===== PROVIDED ENTRIES =====

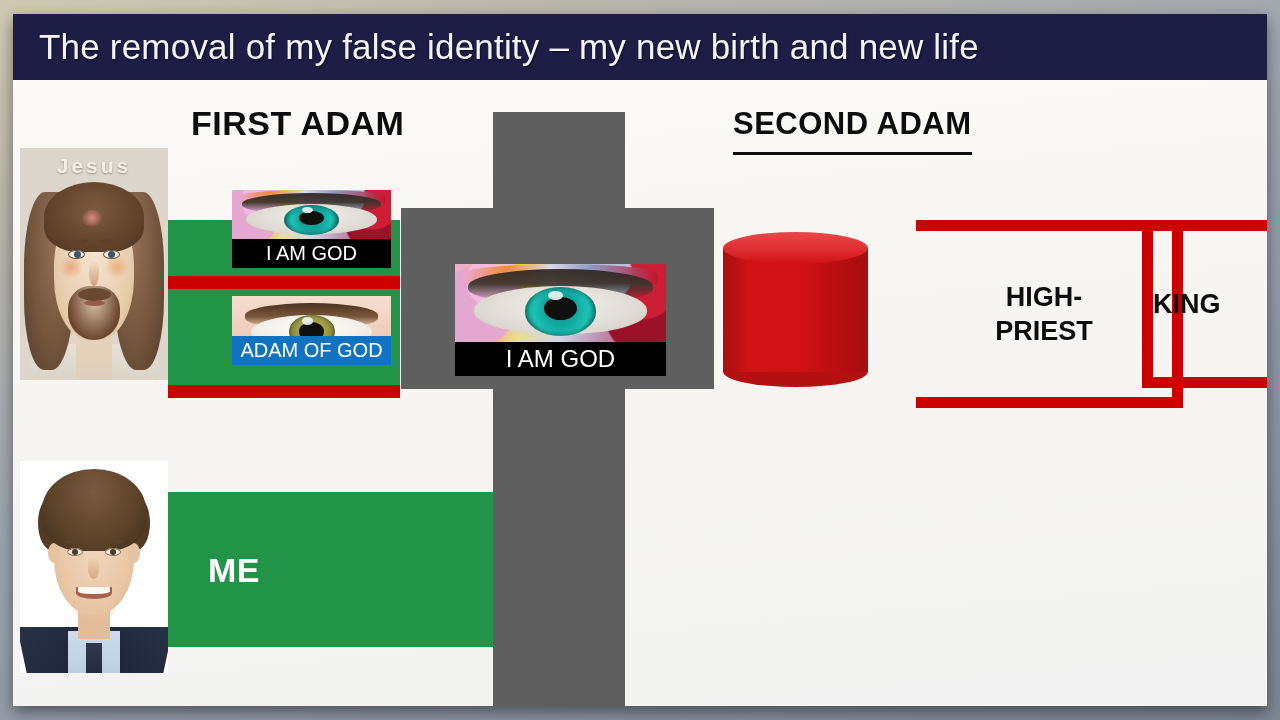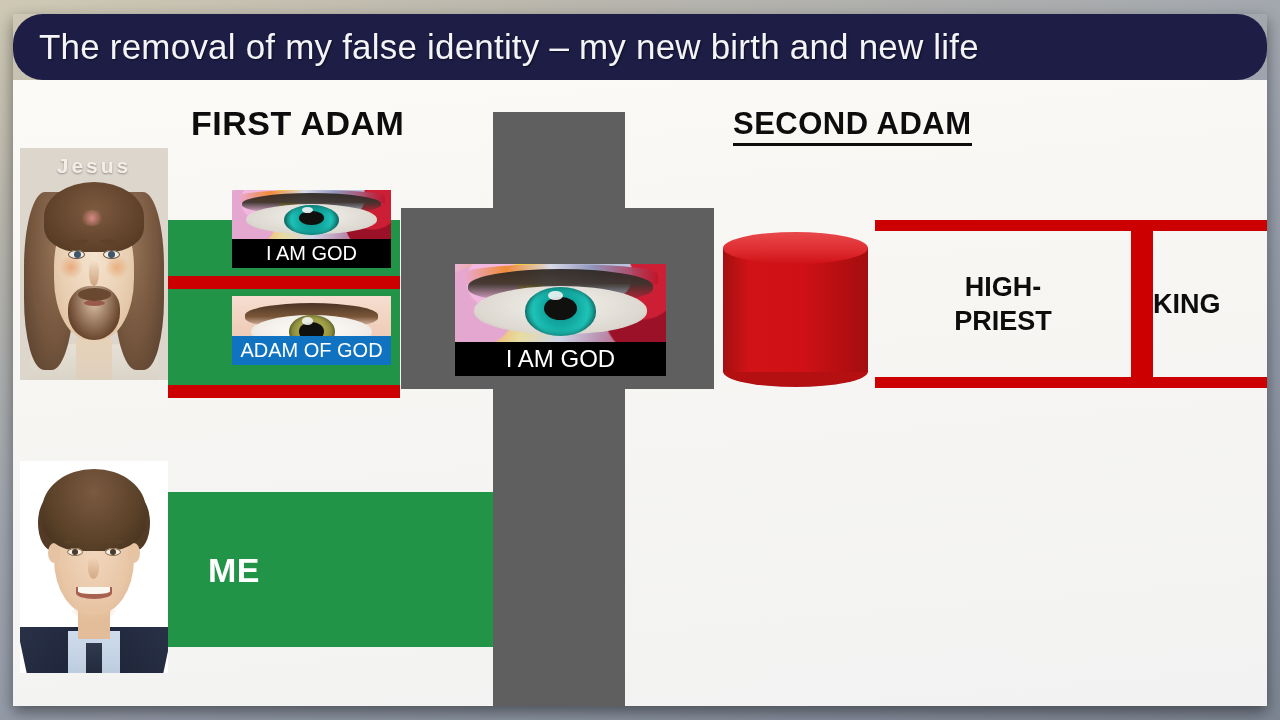--- a/index.html
+++ b/index.html
@@ -11,41 +11,40 @@
   }
 
   
   #slide{
     position:absolute; left:13px; top:14px; width:1254px; height:692px;
     box-shadow:0 6px 14px rgba(0,0,0,.45);
   }
   #titlebar{
     position:absolute; left:0; top:0; width:100%; height:66px;
     background:#1d1d46;
-    border-radius:30px;
   }
   #titletext{
     position:absolute; left:26px; top:50%; transform:translateY(-50%);
     color:#f4f4f8; font-size:35px; font-weight:400; white-space:nowrap;
     letter-spacing:.2px; text-shadow:1px 1px 2px rgba(0,0,0,.5);
     font-family:"Liberation Sans", sans-serif;
   }
   #canvas{
     position:absolute; left:0; top:66px; width:100%; height:626px;
     background:linear-gradient(175deg,#fbfaf7 0%,#f7f6f3 35%,#f2f2f2 100%);
     overflow:hidden;
   }
 
   
   .hd{ position:absolute; color:#0d0d0d; font-weight:bold; white-space:nowrap;
        font-family:"Liberation Sans", sans-serif; }
   #hd-first{ left:178px; top:24px; font-size:34px; letter-spacing:.5px; }
   #hd-life { left:215px; top:70px; font-size:22px; letter-spacing:.3px; }
   #hd-second{ left:720px; top:26px; font-size:31px; letter-spacing:.5px;
-              border-bottom:3px solid #0d0d0d; padding-bottom:1px; }
+              border-bottom:3px solid #0d0d0d; padding-bottom:10px; }
   #hd-res  { left:705px; top:80px; font-size:21px; letter-spacing:.3px; }
 
   
   #cross-stem{ position:absolute; left:480px; top:32px; width:132px; height:594px; background:#5f5f5f; }
   #cross-arm { position:absolute; left:388px; top:128px; width:313px; height:181px; background:#5f5f5f; }
 
   
   #jesus{
     position:absolute; left:7px; top:68px; width:148px; height:232px;
     background:#ddd6cd; overflow:hidden;
@@ -225,21 +224,21 @@
              background:linear-gradient(90deg,#a50f10 0%,#d11317 18%,#cf1116 55%,#a40d0e 100%);}
   #cyl-top{ position:absolute; left:0; top:0; width:145px; height:32px; border-radius:50%;
              background:linear-gradient(180deg,#e8484b 0%,#de2b2f 60%,#cf1116 100%);}
   #cyl-bot{ position:absolute; left:0; top:124px; width:145px; height:31px; border-radius:50%;
              background:#b40f11;}
   #cyl-label{ position:absolute; left:0; top:44px; width:145px; text-align:center;
              color:#fff; font-weight:bold; font-size:21px; line-height:26px; z-index:4;
              text-shadow:0 1px 1px rgba(0,0,0,.25);}
 
   
-  #box-priest{ position:absolute; left:862px; top:140px; width:267px; height:168px;
+  #box-priest{ position:absolute; left:903px; top:140px; width:267px; height:188px;
                border-top:11px solid #cc0000; border-bottom:11px solid #cc0000;
                border-right:11px solid #cc0000; background:transparent;}
   #box-king  { position:absolute; left:1129px; top:140px; width:130px; height:168px;
                border-top:11px solid #cc0000; border-bottom:11px solid #cc0000;
                border-left:11px solid #cc0000; background:transparent;}
   .boxlabel{ position:absolute; left:0; width:100%; top:50%; transform:translateY(-50%);
              text-align:center; color:#0d0d0d; font-weight:bold; font-size:27px; line-height:34px;}
   #king-label{ text-align:left; }
 </style>
 </head>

=====

**DIRECTIONS FOR THIS TASK:** Using the listing above, say how many of its lines include "linear", offering nothing besides the number.

**YOUR RESPONSE:** 3